Раздумья Саймона прервались; фургон выехал на площадь. Она была прямоугольной, и в дальнем узком ее конце стояла церковь со звонницей – маленький белый храм о пяти маковках с крестами, в привычном Саймону православном стиле. Казалось, его должны окружать бревенчатые избы и терема, но на церкви русский колорит кончался: четыре других строения на площади были низкими длинными белыми касами, крытыми оранжевой черепицей. Два – слева, два – справа. Слева – полицейский участок (перед ним слонялся служивый в синей форме, с кобурой на ремне) л почтовая контора под вывеской: трубящий в рожок всадник; справа – лавка со всякой всячиной и корчма под названием «Салун». Рядом с участком виднелось некое странное сооружение, похожее на колодец, – обнесенная невысокой кирпичной стенкой яма, а над ней – то ли ворот, то ли лебедка с толстой цепью, на которой болтались кандалы. У полицейских и почтарей узкие окна были зарешечены, а над крышами торчали антенны. «Значит, есть радиосвязь», – подумал Саймон, пытаясь в то же время догадаться о назначении ямы и ворота; лавку украшали три широкие, распахнутые настежь двери, сквозь которые можно было разглядеть прилавок и полки с товаром, а при корчме имелся навес, на столбиках с перилами. На перилах сидел бородач с ружьем на колене, а рядом были привязаны четыре лошади и мул покойного отца Домингеса. Пашка, зыркнув на бородача, пробормотал: «Здесь они, вражье, семя!» – и вознамерился подхлестнуть мулов.
– Правь к церкви, – распорядился Саймон. Над вратами храма был выложен мозаичный крест, а под ним – что-то странное: изображение монеты в одно песо, выкрашенное серебряной краской. Такие же непонятные символы были на остальных строениях: корчму украшала резная фигура в длинном плаще, лавку – намалеванные на дверях зубастые крокодилы, почтовую контору – большой деревянный «штык» под стрехой, а полицейский участок – пушка. Старинная пушка на огромных колесах, выбитая из жести, напомнившая Саймону нечто знакомое: герб родного. города Смоленска.
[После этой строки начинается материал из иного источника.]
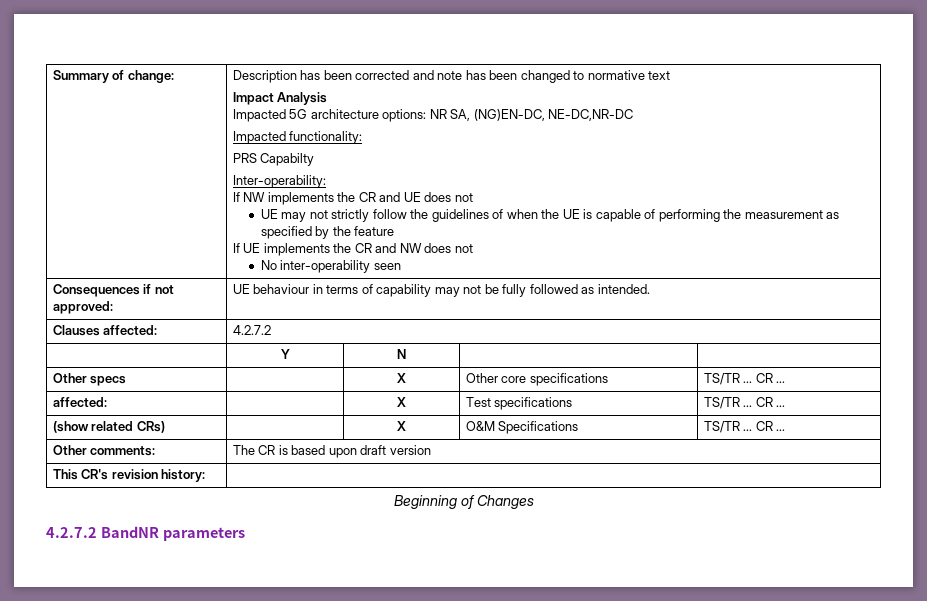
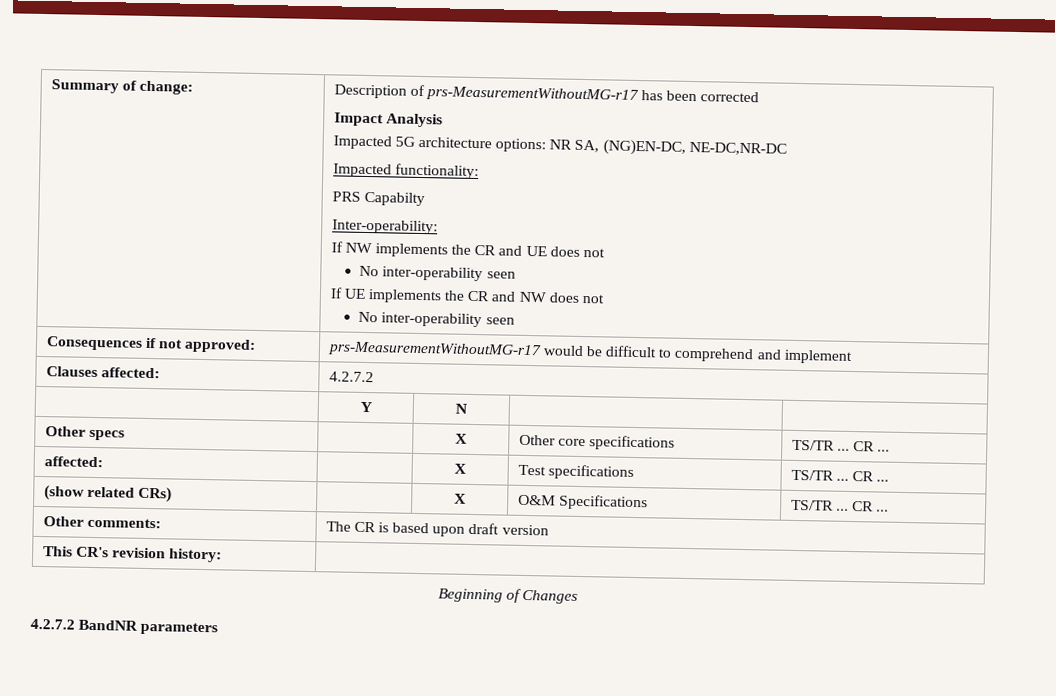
- Description has been corrected and note has been changed to normative text
+ Description of prs-MeasurementWithoutMG-r17 has been corrected
  If NW implements the CR and UE does not
- UE may not strictly follow the guidelines of when the UE is capable of performing the measurement as specified by the feature
+ No inter-operability seen
- Consequences if not approved: | UE behaviour in terms of capability may not be fully followed as intended.
+ Consequences if not approved: | prs-MeasurementWithoutMG-r17 would be difficult to comprehend and implement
С недоумением пожав плечами, он велел Проказе остановиться, спрыгнул на землю, обошел фургон и бережно поднял на руки тело отца Домингеса. Потом направился в церковь – пустоватую, но опрятно прибранную, – поискал взглядом место поприличней и опустил свою ношу под иконой Христа-Спасителя.
Сзади послышались шаги, потом – деликатное покашливание. Саймон обернулся. Дьячок… Пожилой, маленький, тощий, с бородкой клинышком и мутноватыми глазками… Кожа белая, бородка пегая, однако нос приплюснутый, с широкими негроидными ноздрями…
– Ох, горе, горе… Творят бесчестие, убивцы, на радость Сатане… Кто на этот раз, сын мой?
– Отец Леон-Леонид Домингес из Рио, – ответил Саймон, вытащил из кармана кошель и сунул его в руку дьячка. – Вот сорок песо. Положить во гроб, отпеть и похоронить в освященной земле. И крест поставить. Лет ему было сорок три.